This is a microservice for creating materialized versions of an analysis database, merging together spatially bound annotation and a segmentation data stored in a chunkedgraph that is frozen in time. The data is stored in a PostgreSQL database where the spatial annotations are leveraging PostGIS point types. The materialization engine can create new time locked versions periodically on a defined schedule as well as one-off versions for specific use cases.
Present functionality:
- A flask microservice as REST API endpoints for creating and querying the materialized databases.
- The backend is powered by workflows running as Celery workers, a task queue implementation used to asynchronously execute work.
This service is intended to be deployed to a Kubernetes cluster as a series of pods. Local deployment is currently best done by using docker. A docker-compose file is included that will install all the required packages and create a local PostgreSQL database and redis broker that is leveraged by the Celery workers for running tasks.
Docker compose example:
$ docker-compose build
$ docker-compose up
Alternatively one can setup a docker container running PostgreSQL database and a separate Redis container then create a python virtual env and run the following commands:
Setup a redis instance:
$ docker run -p 6379:6379 redis
Setup a Postgres database (with postgis):
$ docker run --name db -v /my/own/datadir:/var/lib/postgresql/data -e POSTGRES_PASSWORD=materialize postgis/postgis
Setup the flask microservice:
$ cd materializationengine
$ python3 -m venv mat_engine
$ source mat_engine/bin/activate
(mat_engine) $: python setup.py install
(mat_engine) $: python run.py
Start a celery worker for processing tasks. Open another terminal:
$ source mat_engine/bin/activate
(mat_engine) $ celery worker --app=run.celery --pool=prefork --hostname=worker.process@%h --queues=processcelery --concurrency=4 --loglevel=INFO -Ofair
The materialization engine runs celery workflows that create snapshots of spatial annotation data where each spatial point is linked to a segmentation id that is valid at a specific time point.
There are a few workflows that make up the materialization engine:
- Bulk Upload (Load large spatial and segmentation datasets into a PostgreSQL database)
- Ingest New Annotations (Query and insert underlying segmentation data on spatial points with missing segmentation data)

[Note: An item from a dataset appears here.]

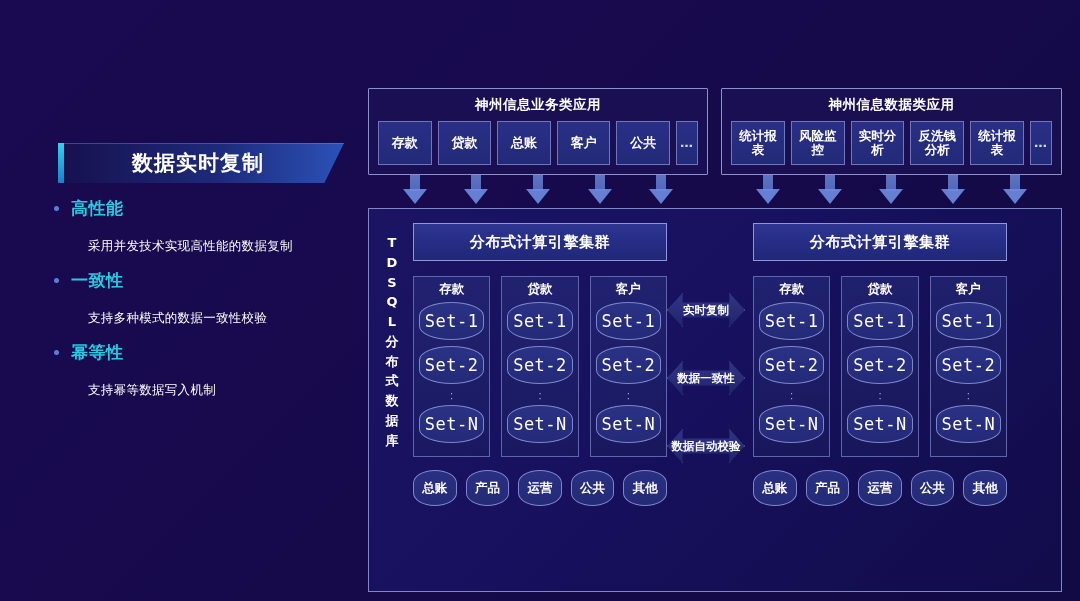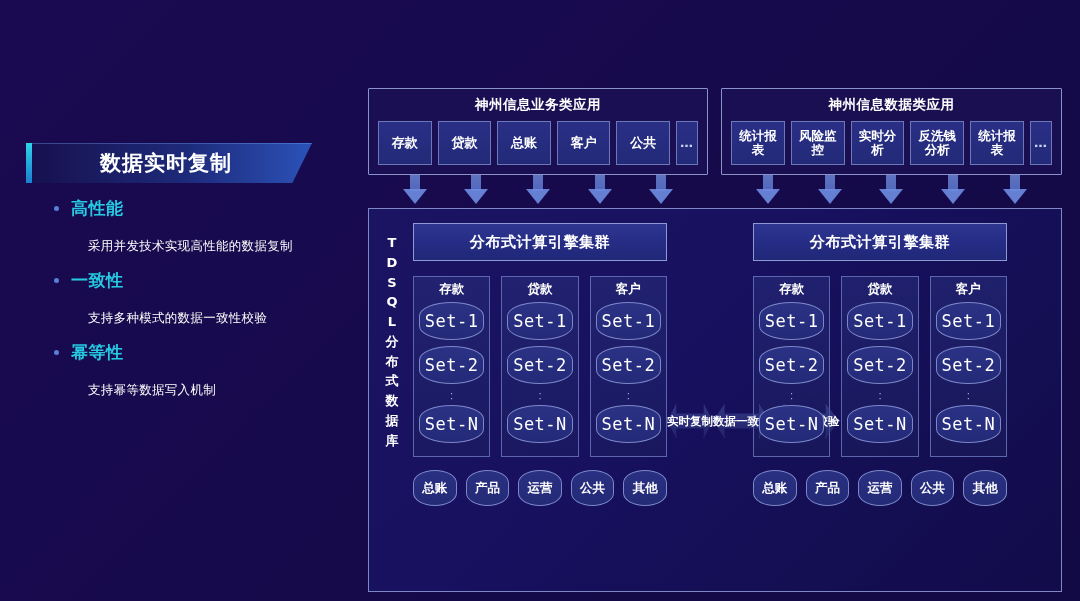"数据实时复制" .banner { margin-left: none -> 32px }
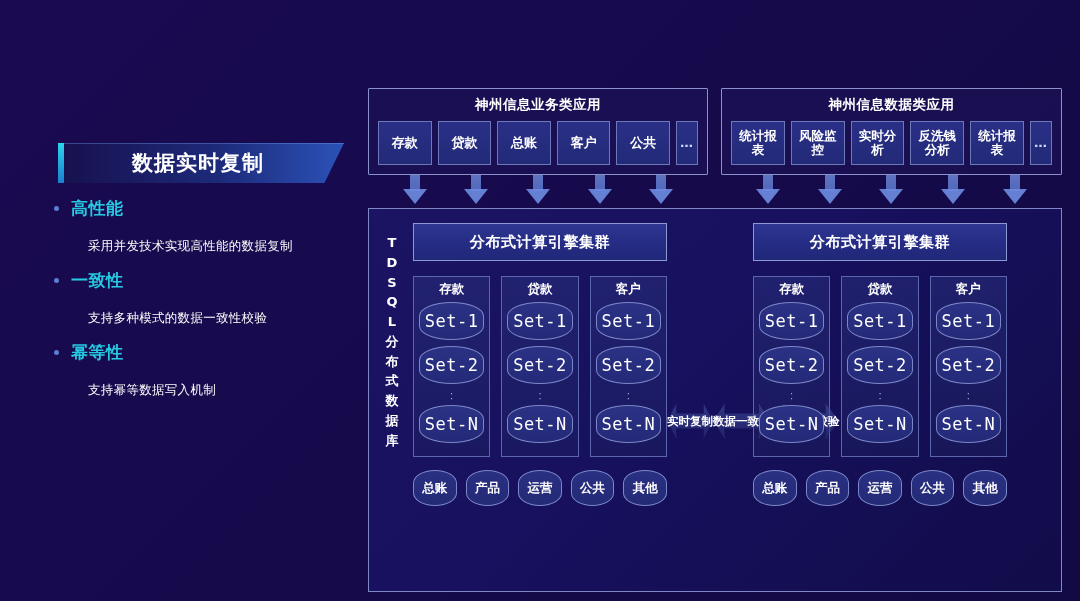"实时复制" .mid-col { align-items: center -> none; flex-direction: row -> column }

- Update Root Ids (Query and update expired root ids from the chunkedgraph between a time delta)
- Create Frozen Database (Creates a time locked database for all tables)
- Complete Workflow (Combines the Ingest New Annotations, Update Root Id and Create Frozen Workflows in one, run in series)
Distributed under the MIT license. See LICENSE
for more information.
- Fork it (https://github.com/seung-lab/MaterializationEngine/fork)
- Create your feature branch (
git checkout -b feature/fooBar
) - Commit your changes (
git commit -am 'Add some fooBar'
) - Push to the branch (
git push origin feature/fooBar
) - Create a new Pull Request